ABI has made demands against its insurance carriers to provide defense and
indemnity for ABI's liabilities at the CERCLA sites, the state supervised sites,
the Olin Site and the Maine Site. An agreement was executed by ABI and its
carriers regarding the payment of the defense costs for the Olin Site. ABI has
reached agreements with three of its insurance carriers whereby the carriers
have reimbursed the Company $1.9 million for past and current environmental
claims. One carrier has also agreed to reimburse the Company for 2.5% of the
Company's liabilities regarding future environmental expenses related to the
Olin Site. ABI and certain other insurance carriers continue to discuss ABI's
remaining demands for insurance coverage for these sites. As of September 30,
2004, the Company has accrued $4.4 million for ABI's estimable and probable
amounts for environmental-related contingencies described above. Additionally,
the Company has recorded an asset related to insurance recoveries relating to
those contingencies, net of reimbursements to certain PRP's, for $875,000.

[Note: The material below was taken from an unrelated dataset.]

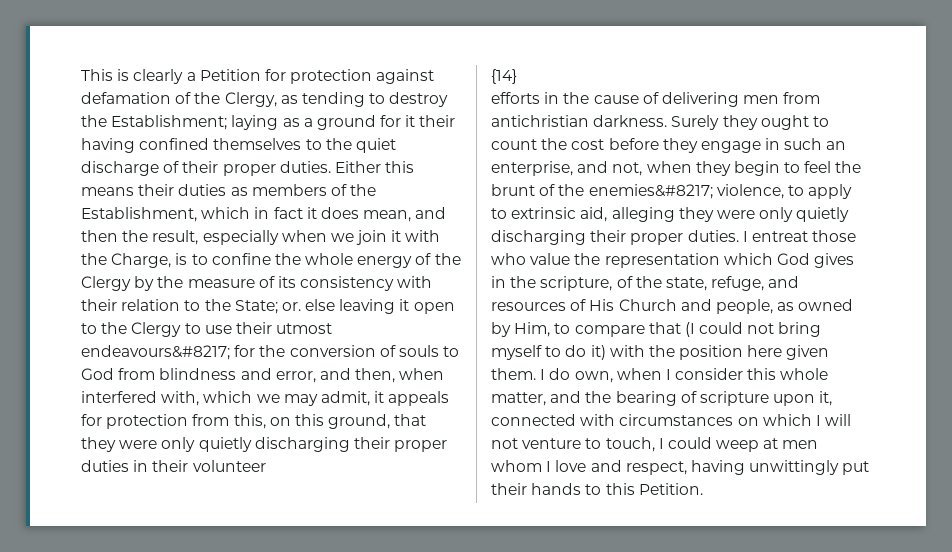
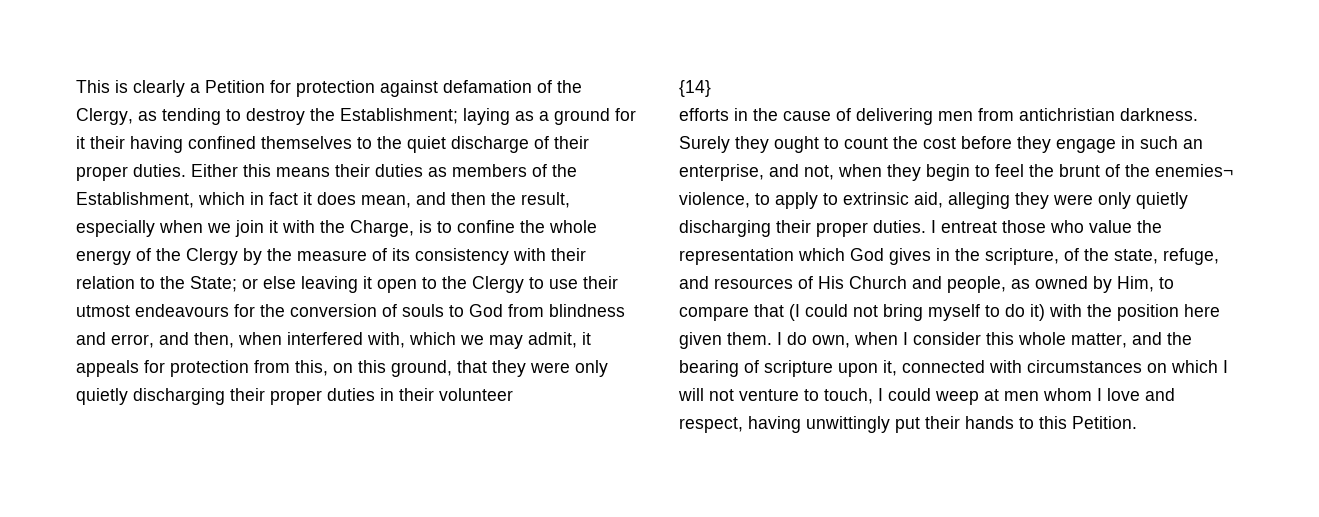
- or. else leaving it open to the Clergy to use their utmost endeavours&#8217; for the conversion of souls to God from blindness and error, and then, when interfered with, which we may admit, it appeals for protection from this, on this ground, that they were only quietly discharging their proper duties in their volunteer
+ or else leaving it open to the Clergy to use their utmost endeavours for the conversion of souls to God from blindness and error, and then, when interfered with, which we may admit, it appeals for protection from this, on this ground, that they were only quietly discharging their proper duties in their volunteer
- Surely they ought to count the cost before they engage in such an enterprise, and not, when they begin to feel the brunt of the enemies&#8217; violence, to apply to extrinsic aid, alleging they were only quietly discharging their proper duties.
+ Surely they ought to count the cost before they engage in such an enterprise, and not, when they begin to feel the brunt of the enemies¬ violence, to apply to extrinsic aid, alleging they were only quietly discharging their proper duties.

In connection with the transfer of ABI's Trenton, NJ tile plant to Congoleum in
1993, the Company signed an administrative consent order whereby the Company has
provided a self-guarantee in the amount of $750,000 to the New Jersey Department
of Environmental Protection to assure the funding for any environmental
remediation the state may require at that location. Pursuant to the contribution
in 1993 of the Company's former tile division to Congoleum, Congoleum assumed
liability for the cost of cleaning up the site. The Company remains contingently
liable in the event that Congoleum fails to perform or fund any required
remediation relating to this site.
The outcome of these matters could result in significant expenses incurred by,
or judgments assessed against, the Company, which could have a material adverse
effect on the financial position, results of operations and cash flows of the
Company.
18
Note I - Commitments and Contingencies (continued)
Congoleum
Congoleum is a defendant in a large number of asbestos-related lawsuits and on
December 31, 2003, filed a pre-packaged plan of reorganization under Chapter 11
of the Bankruptcy Code. See Note J - "Congoleum Asbestos Liabilities and
Reorganization."
Congoleum is named, together with a large number (in most cases, hundreds) of
other companies, as a PRP in pending proceedings under CERCLA and similar state
laws. In addition, in four other instances, although not named as a PRP,
Congoleum has received a request for information. These pending proceedings in
which Congoleum is a named PRP currently relate to eight disposal sites in New
Jersey, Pennsylvania and Maryland in which recovery from generators of hazardous
substances is sought for the cost of cleaning up the contaminated waste sites.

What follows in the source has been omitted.